I'm sorry I don’t have a satisfying conclusion for this yet. I’m not done convincing myself that things will change.
On a brighter note... Autumn! How do we feel about Autumn guys? Yes I too am excited to break out my cold weather clothes. Yes I do love cold mornings under my covers!
How do you end these things without it reading like a sad stand-up script?
Can you believe we’re already one month into uni? The time flies by… I only finally noticed how much our lives were transforming after high school, once ATAR results came out and all the crucial decisions had to be confirmed, and then in completing all the admin work that followed. This transition to uni involves a lot of changes to our lives and environments, but it’s so exciting and since I- like many- am not moving out of home, I fortunately feel a little constancy among this all. Staying at home and keeping in touch with friends from high school is like a secure base from which you can confidently grow from.

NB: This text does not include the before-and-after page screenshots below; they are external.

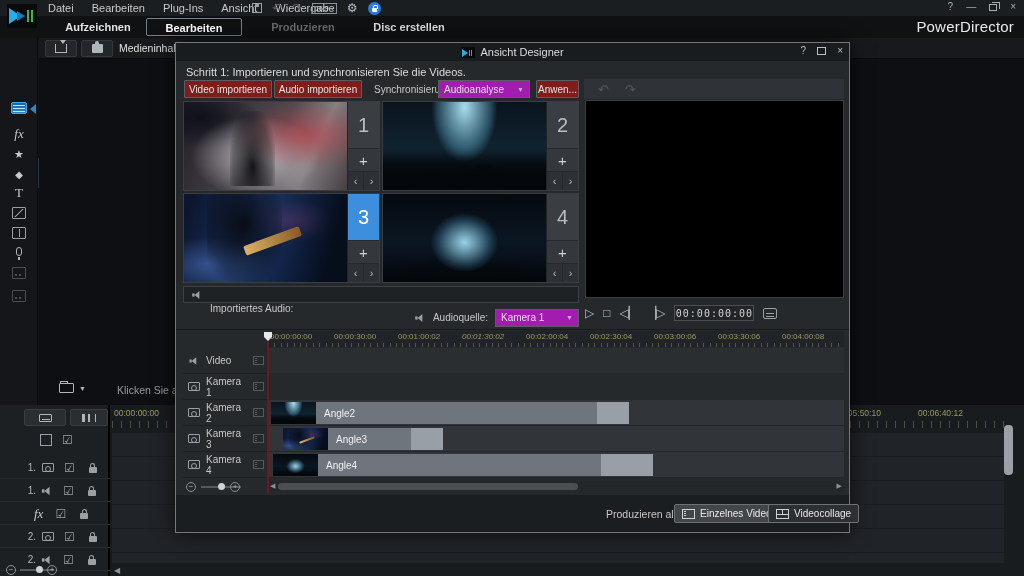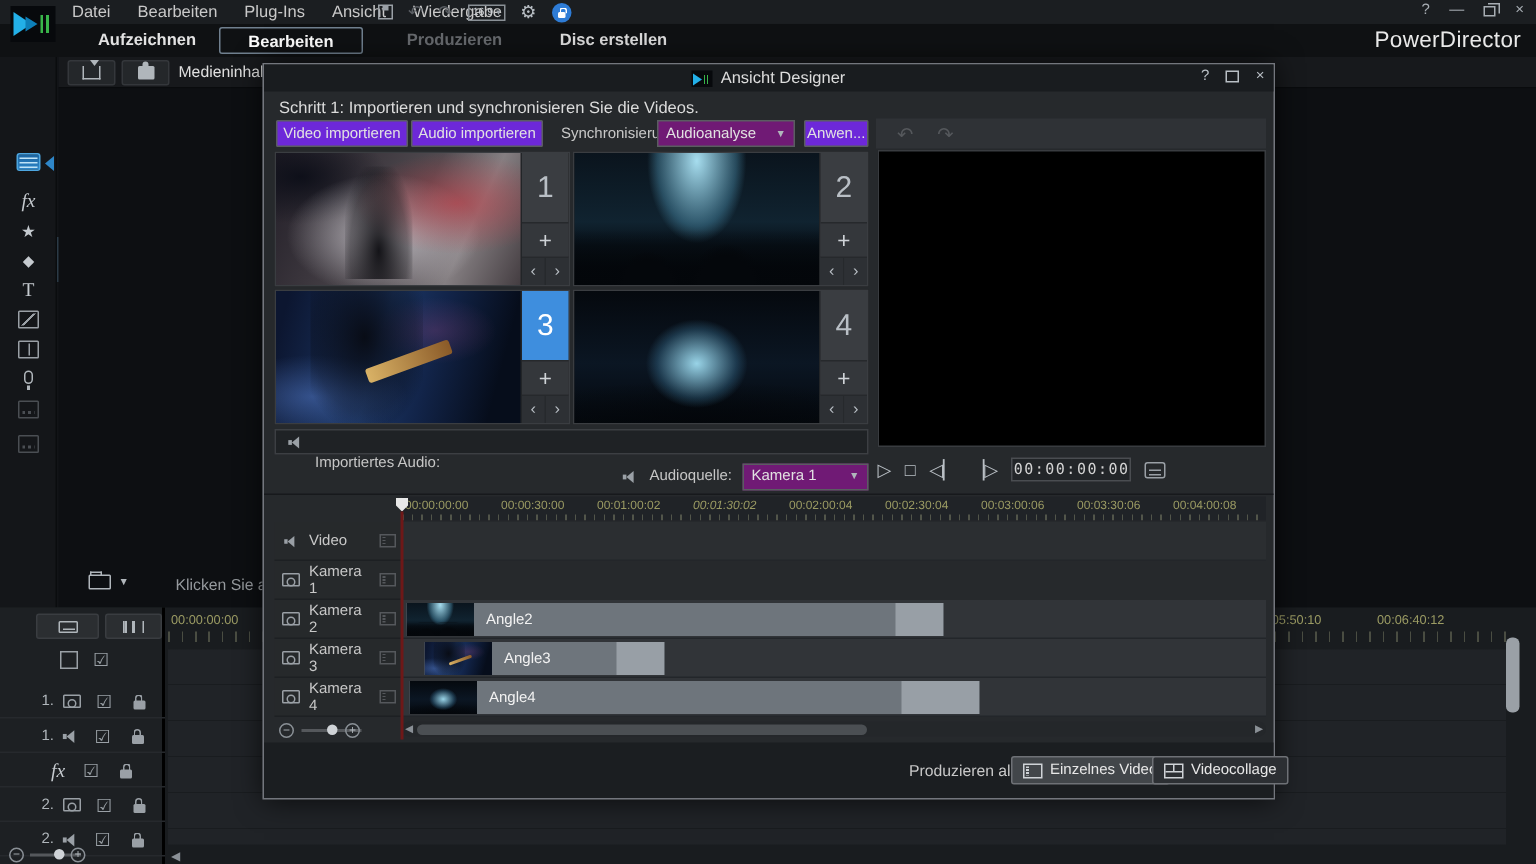--- a/index.html
+++ b/index.html
@@ -109,7 +109,7 @@
   .ic-dmax { width:9px; height:8px; border:1px solid #b9bfc5; margin-top:2px; }
   .dstep { position:absolute; left:10px; top:23px; font-size:11px; color:#dcdcdc; }
   
-  .dbtn { position:absolute; height:18px; background:#6d28d9; border:1px solid #5a5d61; border-radius:1px;
+  .dbtn { position:absolute; height:18px; background:#7f1d1d; border:1px solid #5a5d61; border-radius:1px;
     font-size:10px; color:#e2e2e2; display:flex; align-items:center; justify-content:center; }
   .sync-label { position:absolute; left:198px; top:41px; font-size:10px; color:#c8c8c8; }
   .ddown { position:absolute; height:18px; background:#701a75; border:1px solid #5a5d61; display:flex; align-items:center; font-size:10px; color:#e2e2e2; padding:0 5px; justify-content:space-between; }

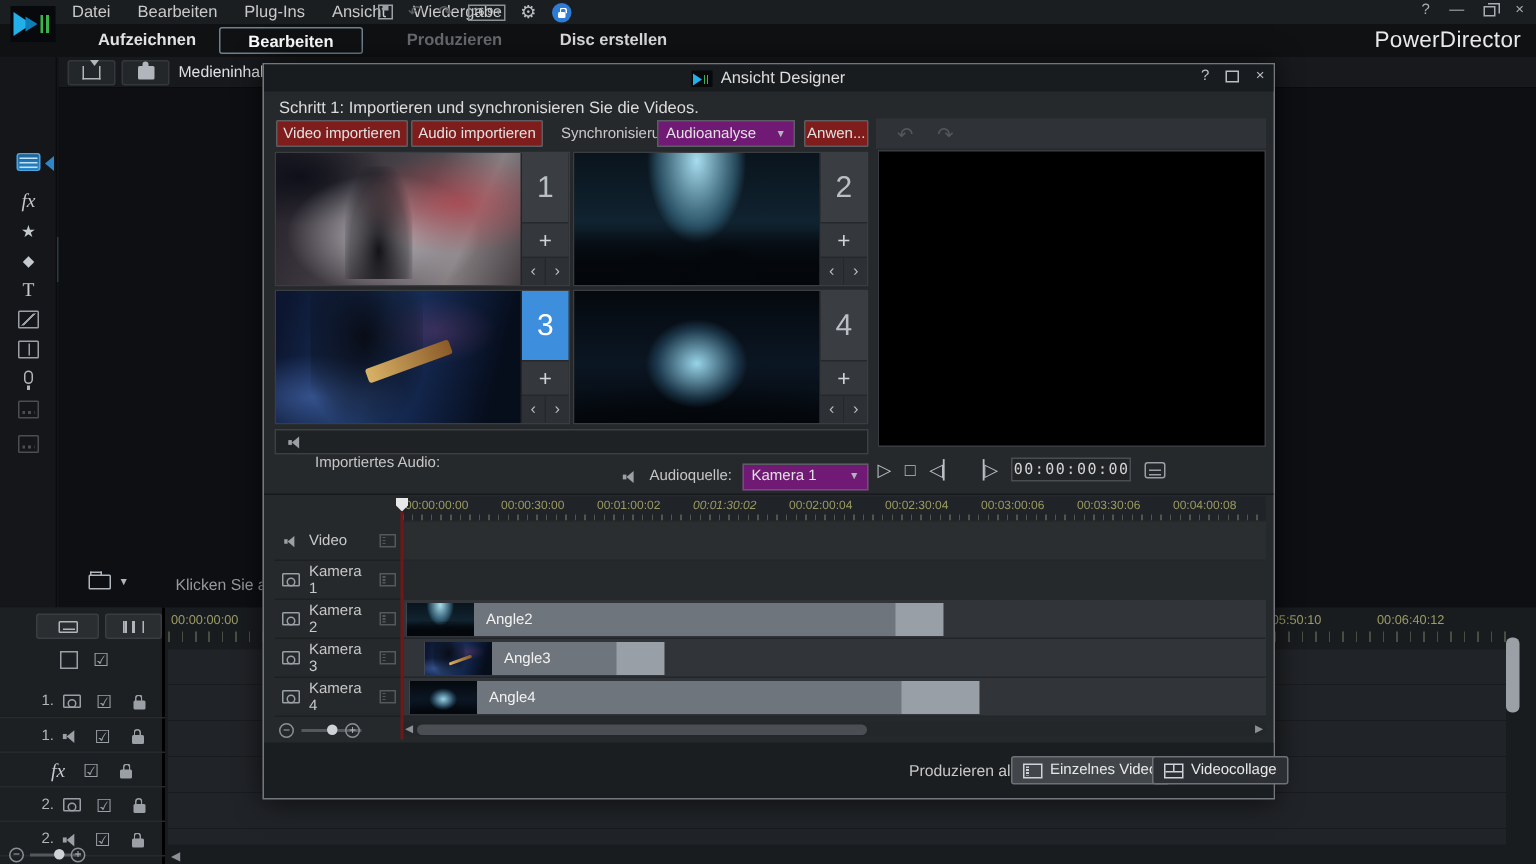--- a/index.html
+++ b/index.html
@@ -112,7 +112,7 @@
   .dbtn { position:absolute; height:18px; background:#7f1d1d; border:1px solid #5a5d61; border-radius:1px;
     font-size:10px; color:#e2e2e2; display:flex; align-items:center; justify-content:center; }
   .sync-label { position:absolute; left:198px; top:41px; font-size:10px; color:#c8c8c8; }
-  .ddown { position:absolute; height:18px; background:#701a75; border:1px solid #5a5d61; display:flex; align-items:center; font-size:10px; color:#e2e2e2; padding:0 5px; justify-content:space-between; }
+  .ddown { position:absolute; height:18px; background:#a21caf; border:1px solid #5a5d61; display:flex; align-items:center; font-size:10px; color:#e2e2e2; padding:0 5px; justify-content:space-between; }
   .ddown .car { font-size:7px; color:#b0b6bb; }
   .rtoolbar { position:absolute; left:408px; top:36px; width:260px; height:20px; background:#2f3236; display:flex; align-items:center; gap:16px; padding-left:14px; }
   .rtoolbar span { font-size:13px; color:#55585c; line-height:13px; }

That includes choosing to study at a uni that’s a bit over ninety minutes away and I’m definitely not complaining about the travel time. Sure, the number might sound daunting... especially when this is without delays... but when you’re just about always secured a seat on the train and are the kind of person who can find many things to do on the way, it’s enjoyable! When I’m not completing assigned readings or working on assessments (so when I get home I can just relax after a long day in the city!), I’ll be reading or playing games on my phone or looking out the window or resting my eyes or talking the hour away with a friend (…clearly there’s a lot you can do). And always listening to music.

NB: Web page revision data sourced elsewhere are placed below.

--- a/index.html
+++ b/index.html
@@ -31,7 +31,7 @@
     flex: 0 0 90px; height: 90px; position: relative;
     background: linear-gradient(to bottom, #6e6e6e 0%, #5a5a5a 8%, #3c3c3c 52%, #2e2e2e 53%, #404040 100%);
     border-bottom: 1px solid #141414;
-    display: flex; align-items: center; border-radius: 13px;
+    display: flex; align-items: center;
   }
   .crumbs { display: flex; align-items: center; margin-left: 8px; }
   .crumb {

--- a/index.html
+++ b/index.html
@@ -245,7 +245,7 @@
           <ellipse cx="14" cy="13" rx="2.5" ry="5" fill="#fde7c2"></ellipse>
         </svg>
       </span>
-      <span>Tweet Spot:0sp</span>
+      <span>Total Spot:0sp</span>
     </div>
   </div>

Making a playlist for the train ride is canon. I even made one with my best friend- which I highly recommend! It might have helped that we found out our music tastes were an insane 95% match! I would say that the bare basics of your playlist are: ‘Unwritten’ by Natasha Bedingfield (the song just embodies sunshine), ‘Everybody Wants To Rule The World’ by Tears for Fears (why wouldn’t this be in your playlist?), and ‘Stayin’ Alive’ by the Bee Gees (very much matches the vibe of the city).
Besides listening to music, I love reading, playing with my dog (her name is Mela, tiny dog with large ego... and of course like any owner I'd defend her until the ends of the Earth, but she would trade me for a chicken wing in an instant) and I’m right now watching a lot of action-comedy TV shows! I also love what I’m studying- a Bachelor of Arts focused on psychology and linguistics.
I also love to talk… so writing in a blog seems pretty fitting. Posts I will make in the future will be about different aspects of what life is like as a student who lives far from uni- and how we can easily make it a sustainable practice for ourselves!
A fun fact about myself to end the post: The only time I ever get seriously competitive is when it comes to games, like Pictionary, and for that I sincerely apologise.